How to find parameters of gumbel's distribution using scipy.optimize

Question

First of all, the easiest way of optimizing a function using scipy.optimize is to construct the target function such that the first argument is a list of the parameters need to be optimized and the following arguments specify other things, such as data and fixed parameters.

Second, it will be very helpful to use the vectorization provided by numpy

Therefore we have these:

In [61]:
#modified pdf and cdf
def gumbel_pdf(x, loc, scale):
    """Returns the value of Gumbel's pdf with parameters loc and scale at x .
    """
    # substitute
    z = (x - loc)/scale
 
    return (1./scale) * (np.exp(-(z + (np.exp(-z)))))
 
def gumbel_cdf(x, loc, scale):
    """Returns the value of Gumbel's cdf with parameters loc and scale at x.
    """
    return np.exp(-np.exp(-(x-loc)/scale))
In [62]:

def trunc_GBL(p, x):
    threshold=p[0]
    loc=p[1]
    scale=p[2]
    x1=x[x<threshold]
    nx2=len(x[x>=threshold])
    L1=(-np.log((gumbel_pdf(x1, loc, scale)/scale))).sum()
    L2=(-np.log(1-gumbel_cdf(threshold, loc, scale)))*nx2
    #print x1, nx2, L1, L2
    return L1+L2
In [63]:

import scipy.optimize as so
In [64]:
#first we make a simple Gumbel fit
so.fmin(lambda p, x: (-np.log(gumbel_pdf(x, p[0], p[1]))).sum(), [0.5,0.5], args=(np.array(non_truncated_data),))
Optimization terminated successfully.
         Current function value: 35.401255
         Iterations: 70
         Function evaluations: 133
Out[64]:
array([ 16.47028986,   0.72449091])
In [65]:
#then we use the result as starting value for your truncated Gumbel fit
so.fmin(trunc_GBL, [17, 16.47028986,   0.72449091],  args=(np.array(non_truncated_data),))
Optimization terminated successfully.
         Current function value: 0.000000
         Iterations: 25
         Function evaluations: 94
Out[65]:
array([ 13.41111111,  16.65329308,   0.79694   ])
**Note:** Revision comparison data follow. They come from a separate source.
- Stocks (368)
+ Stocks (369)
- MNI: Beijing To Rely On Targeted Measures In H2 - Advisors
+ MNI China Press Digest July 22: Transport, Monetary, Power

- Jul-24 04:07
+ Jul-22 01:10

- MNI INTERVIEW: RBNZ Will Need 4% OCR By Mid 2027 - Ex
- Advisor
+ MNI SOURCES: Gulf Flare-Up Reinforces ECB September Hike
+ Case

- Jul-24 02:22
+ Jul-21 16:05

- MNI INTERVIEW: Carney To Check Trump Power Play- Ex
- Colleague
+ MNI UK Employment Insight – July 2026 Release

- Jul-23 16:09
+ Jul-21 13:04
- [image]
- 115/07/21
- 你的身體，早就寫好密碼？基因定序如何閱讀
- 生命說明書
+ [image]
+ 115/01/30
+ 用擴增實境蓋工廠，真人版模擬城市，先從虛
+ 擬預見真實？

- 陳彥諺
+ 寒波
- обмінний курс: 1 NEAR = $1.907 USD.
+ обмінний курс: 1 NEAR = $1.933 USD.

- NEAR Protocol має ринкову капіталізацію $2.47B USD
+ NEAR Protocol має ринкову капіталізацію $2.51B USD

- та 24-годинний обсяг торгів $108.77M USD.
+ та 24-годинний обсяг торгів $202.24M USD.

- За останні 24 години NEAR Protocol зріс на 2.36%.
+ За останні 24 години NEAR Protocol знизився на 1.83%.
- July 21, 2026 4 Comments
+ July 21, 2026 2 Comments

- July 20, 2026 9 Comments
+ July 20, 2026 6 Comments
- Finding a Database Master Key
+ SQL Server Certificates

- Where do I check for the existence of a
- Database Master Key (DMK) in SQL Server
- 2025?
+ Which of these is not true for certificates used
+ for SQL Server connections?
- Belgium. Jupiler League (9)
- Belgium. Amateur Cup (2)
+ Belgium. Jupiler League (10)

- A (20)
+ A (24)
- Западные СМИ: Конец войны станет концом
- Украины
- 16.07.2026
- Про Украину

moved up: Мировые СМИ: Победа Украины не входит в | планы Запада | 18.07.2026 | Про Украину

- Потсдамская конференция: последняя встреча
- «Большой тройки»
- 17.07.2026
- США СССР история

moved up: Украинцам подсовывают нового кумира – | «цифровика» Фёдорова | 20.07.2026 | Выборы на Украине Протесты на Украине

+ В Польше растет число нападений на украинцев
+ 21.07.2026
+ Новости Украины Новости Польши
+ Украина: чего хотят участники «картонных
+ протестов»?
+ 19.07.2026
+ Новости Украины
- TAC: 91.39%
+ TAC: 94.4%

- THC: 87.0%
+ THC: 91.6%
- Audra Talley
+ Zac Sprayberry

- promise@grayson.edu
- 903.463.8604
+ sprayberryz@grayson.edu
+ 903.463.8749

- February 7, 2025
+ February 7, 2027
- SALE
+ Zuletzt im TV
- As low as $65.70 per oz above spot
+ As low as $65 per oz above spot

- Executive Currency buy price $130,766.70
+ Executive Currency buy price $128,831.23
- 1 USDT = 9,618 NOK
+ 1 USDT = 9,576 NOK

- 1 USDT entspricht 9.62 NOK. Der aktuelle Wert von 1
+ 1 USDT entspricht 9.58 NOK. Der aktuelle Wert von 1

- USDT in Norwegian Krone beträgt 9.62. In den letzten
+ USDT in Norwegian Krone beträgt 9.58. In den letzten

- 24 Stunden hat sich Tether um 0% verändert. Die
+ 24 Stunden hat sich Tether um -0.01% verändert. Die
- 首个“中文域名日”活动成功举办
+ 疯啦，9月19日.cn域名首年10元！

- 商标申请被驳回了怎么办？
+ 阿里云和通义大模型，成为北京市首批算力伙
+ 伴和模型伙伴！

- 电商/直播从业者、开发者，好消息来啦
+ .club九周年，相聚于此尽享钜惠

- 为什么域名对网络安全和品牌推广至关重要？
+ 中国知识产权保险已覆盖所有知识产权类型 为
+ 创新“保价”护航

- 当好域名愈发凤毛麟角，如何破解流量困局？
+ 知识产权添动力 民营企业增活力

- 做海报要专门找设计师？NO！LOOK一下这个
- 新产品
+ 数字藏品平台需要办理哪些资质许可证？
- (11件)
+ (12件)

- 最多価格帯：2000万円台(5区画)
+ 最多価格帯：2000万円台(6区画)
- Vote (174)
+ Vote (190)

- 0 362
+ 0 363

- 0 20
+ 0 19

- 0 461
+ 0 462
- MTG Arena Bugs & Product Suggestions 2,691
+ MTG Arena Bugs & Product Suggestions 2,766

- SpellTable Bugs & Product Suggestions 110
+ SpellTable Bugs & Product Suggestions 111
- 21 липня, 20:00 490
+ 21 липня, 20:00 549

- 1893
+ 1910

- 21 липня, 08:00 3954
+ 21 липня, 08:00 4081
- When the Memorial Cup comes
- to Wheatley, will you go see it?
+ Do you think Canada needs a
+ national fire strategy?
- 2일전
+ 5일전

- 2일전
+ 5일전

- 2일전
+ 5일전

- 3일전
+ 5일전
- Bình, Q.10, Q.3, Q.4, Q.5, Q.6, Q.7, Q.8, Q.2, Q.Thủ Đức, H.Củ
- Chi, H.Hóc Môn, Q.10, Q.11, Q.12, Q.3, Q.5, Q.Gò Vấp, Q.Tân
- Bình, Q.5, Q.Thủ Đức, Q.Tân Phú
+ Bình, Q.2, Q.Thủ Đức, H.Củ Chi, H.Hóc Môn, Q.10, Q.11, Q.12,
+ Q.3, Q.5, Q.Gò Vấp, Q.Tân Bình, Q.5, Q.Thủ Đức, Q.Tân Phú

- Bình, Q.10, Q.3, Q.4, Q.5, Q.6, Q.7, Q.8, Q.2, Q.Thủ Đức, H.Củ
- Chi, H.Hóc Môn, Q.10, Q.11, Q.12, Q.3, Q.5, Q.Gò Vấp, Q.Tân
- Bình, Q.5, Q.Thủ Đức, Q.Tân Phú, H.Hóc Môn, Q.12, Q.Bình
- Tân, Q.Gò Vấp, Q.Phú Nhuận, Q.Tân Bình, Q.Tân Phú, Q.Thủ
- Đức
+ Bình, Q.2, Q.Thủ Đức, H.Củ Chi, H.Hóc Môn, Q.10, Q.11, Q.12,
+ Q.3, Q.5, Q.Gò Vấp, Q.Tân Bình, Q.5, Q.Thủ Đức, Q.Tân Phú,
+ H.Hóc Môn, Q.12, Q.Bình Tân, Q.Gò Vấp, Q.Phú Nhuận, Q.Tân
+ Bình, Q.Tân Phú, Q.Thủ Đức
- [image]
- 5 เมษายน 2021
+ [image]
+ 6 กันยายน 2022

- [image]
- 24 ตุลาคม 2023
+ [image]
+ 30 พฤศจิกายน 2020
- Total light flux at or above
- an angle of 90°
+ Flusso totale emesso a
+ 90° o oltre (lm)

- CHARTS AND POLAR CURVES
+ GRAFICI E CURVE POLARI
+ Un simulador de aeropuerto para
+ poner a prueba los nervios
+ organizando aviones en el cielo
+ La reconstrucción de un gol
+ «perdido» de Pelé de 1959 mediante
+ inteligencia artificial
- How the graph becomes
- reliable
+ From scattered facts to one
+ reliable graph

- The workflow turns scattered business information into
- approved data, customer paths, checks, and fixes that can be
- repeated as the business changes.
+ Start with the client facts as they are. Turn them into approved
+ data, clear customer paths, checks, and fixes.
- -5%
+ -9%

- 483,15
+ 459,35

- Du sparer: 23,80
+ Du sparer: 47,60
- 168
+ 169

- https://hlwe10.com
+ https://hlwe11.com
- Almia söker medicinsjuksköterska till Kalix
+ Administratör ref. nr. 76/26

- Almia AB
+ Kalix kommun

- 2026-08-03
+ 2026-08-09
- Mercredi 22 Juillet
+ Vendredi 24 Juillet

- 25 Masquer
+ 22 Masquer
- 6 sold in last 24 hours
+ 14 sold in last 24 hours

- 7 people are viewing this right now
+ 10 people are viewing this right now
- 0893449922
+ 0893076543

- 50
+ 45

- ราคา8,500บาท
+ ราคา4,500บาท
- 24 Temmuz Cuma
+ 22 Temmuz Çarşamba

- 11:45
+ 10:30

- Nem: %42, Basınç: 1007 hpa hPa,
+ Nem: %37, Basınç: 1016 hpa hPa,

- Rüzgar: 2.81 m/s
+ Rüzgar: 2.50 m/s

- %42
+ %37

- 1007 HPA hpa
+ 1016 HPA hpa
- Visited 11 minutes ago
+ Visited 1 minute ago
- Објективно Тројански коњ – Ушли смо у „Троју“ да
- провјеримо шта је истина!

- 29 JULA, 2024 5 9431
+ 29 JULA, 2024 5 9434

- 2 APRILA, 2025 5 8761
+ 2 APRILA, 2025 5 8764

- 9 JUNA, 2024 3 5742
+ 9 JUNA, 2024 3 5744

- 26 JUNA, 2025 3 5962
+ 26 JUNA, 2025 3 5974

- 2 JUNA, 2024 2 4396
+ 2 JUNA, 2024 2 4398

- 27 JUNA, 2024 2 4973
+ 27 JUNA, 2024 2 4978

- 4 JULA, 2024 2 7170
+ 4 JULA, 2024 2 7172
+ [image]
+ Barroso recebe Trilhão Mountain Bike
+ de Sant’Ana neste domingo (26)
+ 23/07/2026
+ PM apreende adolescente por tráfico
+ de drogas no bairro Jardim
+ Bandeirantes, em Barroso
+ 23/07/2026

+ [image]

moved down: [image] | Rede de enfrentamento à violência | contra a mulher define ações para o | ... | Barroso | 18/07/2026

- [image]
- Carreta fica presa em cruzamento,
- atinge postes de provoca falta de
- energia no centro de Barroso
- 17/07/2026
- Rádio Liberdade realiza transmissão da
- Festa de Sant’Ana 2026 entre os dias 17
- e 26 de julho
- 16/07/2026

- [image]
Here in the trunc_GBL function I substituted your pdf with a scaled pdf

enter image description here

See rationales here, basically is it because your L1 is pdf based and L2 is cdf based: http://support.sas.com/documentation/cdl/en/statug/63033/HTML/default/viewer.htm#statug_lifereg_sect018.htm

Then we notice a problem see: Current function value: 0.000000 in the last output. The negative loglikelihood function is 0.

This is because:

In [66]:

gumbel_cdf(13.41111111,  16.47028986,   0.72449091)
Out[66]:
2.3923515777163676e-30

Effectively 0. This means based on the model you just described, maximum is always reached when the threshold value is low enough such that L1 is non-exsit (x < threshold is empty) and L2 is 1 (1-F(C) is 1, for all items in your data).

For this reason, your model does not look all that right to me. You may want to rethink about it.

Edit

We can further isolate threshold and treat it as a fixed parameter:

def trunc_GBL(p, x, threshold):
    loc=p[0]
    scale=p[1]
    x1=x[x<threshold]
    nx2=len(x[x>=threshold])
    L1=(-np.log((gumbel_pdf(x1, loc, scale)/scale))).sum()
    L2=(-np.log(1-gumbel_cdf(threshold, loc, scale)))*nx2
    #print x1, nx2, L1, L2
    return L1+L2

And call the optimizer differently:

so.fmin(trunc_GBL, [0.5, 0.5], args=(X, np.percentile(X, 20)))
Optimization terminated successfully.
         Current function value: 20.412818
         Iterations: 72
         Function evaluations: 136
Out[9]:
array([ 16.34594943,   0.45253201])

This way if you want 70% quantile, you can simply changed it to np.percentile(X, 30) and so on. np.percentile() is just another way of doing .quantile(0.8)